Data for the task.
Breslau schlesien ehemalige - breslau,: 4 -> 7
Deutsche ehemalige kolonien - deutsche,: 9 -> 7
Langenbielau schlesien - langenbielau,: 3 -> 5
...
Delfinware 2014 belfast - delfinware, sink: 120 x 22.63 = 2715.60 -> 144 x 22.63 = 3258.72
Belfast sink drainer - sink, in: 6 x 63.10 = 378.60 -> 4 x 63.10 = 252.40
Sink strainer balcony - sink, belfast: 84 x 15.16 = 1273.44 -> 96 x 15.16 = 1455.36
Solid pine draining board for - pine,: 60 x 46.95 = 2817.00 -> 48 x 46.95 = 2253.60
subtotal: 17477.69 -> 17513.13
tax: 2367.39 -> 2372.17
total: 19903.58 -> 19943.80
---
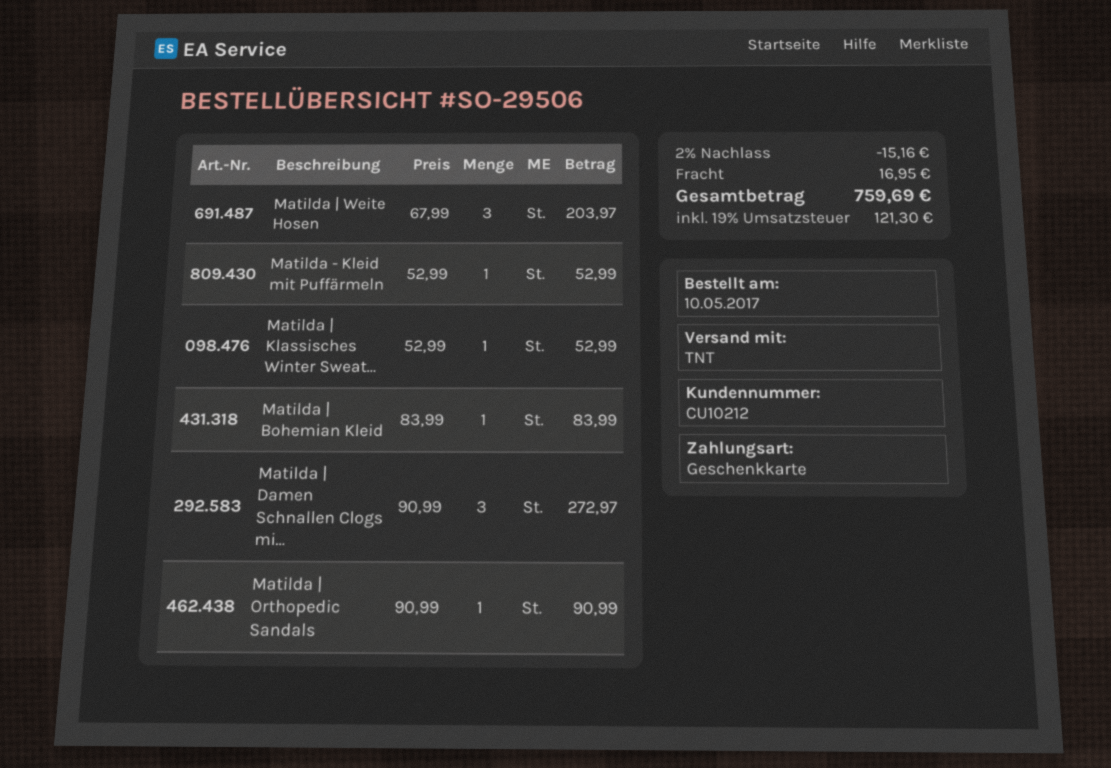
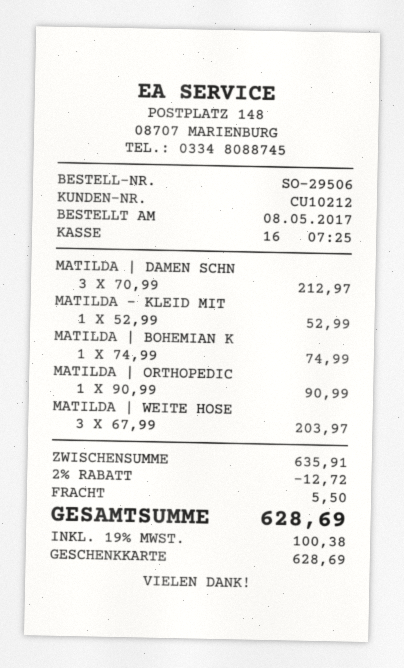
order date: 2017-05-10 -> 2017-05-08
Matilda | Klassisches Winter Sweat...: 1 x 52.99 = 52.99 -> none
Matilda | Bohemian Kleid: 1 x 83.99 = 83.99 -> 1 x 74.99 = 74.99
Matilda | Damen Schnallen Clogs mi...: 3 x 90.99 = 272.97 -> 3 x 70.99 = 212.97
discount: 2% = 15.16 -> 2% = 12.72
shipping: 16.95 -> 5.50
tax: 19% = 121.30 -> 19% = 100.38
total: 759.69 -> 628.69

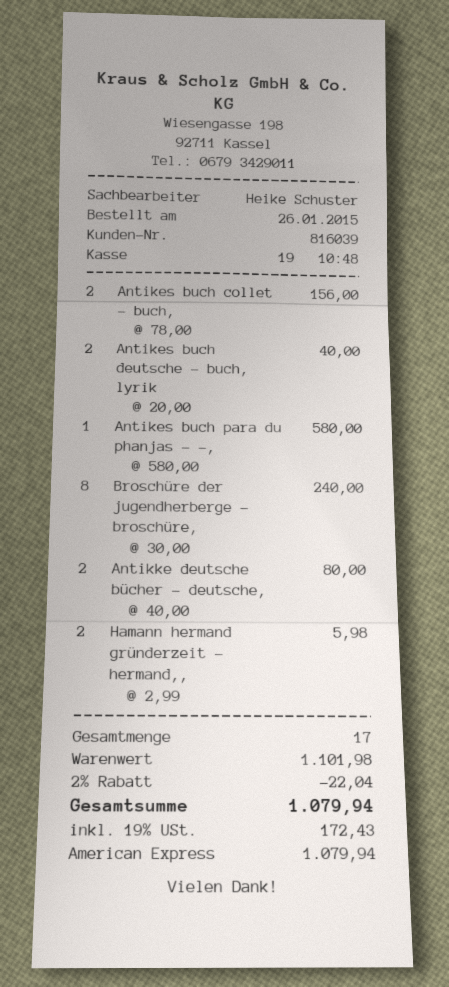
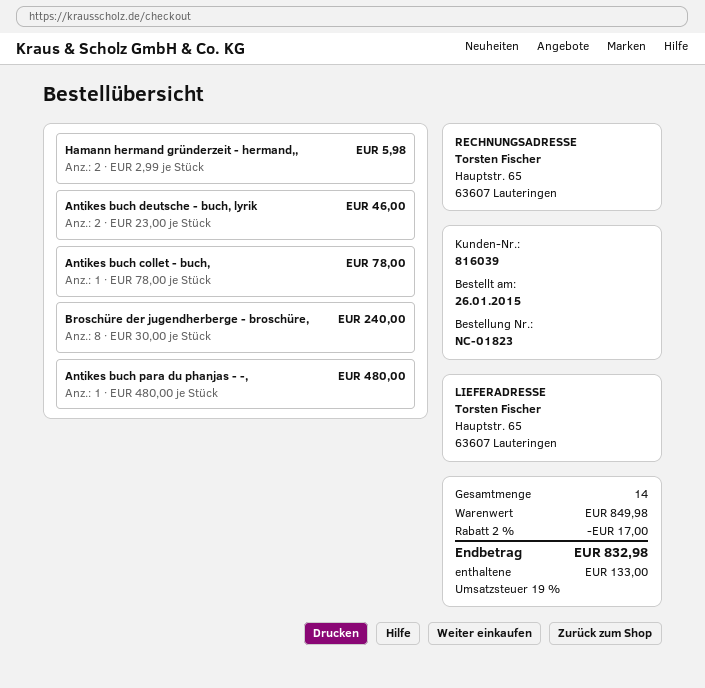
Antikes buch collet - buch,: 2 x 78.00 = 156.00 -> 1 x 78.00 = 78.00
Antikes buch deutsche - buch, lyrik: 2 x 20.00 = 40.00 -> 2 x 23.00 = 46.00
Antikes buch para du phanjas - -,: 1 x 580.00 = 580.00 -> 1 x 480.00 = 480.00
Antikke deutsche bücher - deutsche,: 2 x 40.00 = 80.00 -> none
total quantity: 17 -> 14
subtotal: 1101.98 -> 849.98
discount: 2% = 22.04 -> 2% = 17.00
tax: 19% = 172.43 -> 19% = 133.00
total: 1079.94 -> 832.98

Instructions to follow. Tally of lines with the word "none": work out how many lines in the records hold it, and give that number only.

Result of the task. 2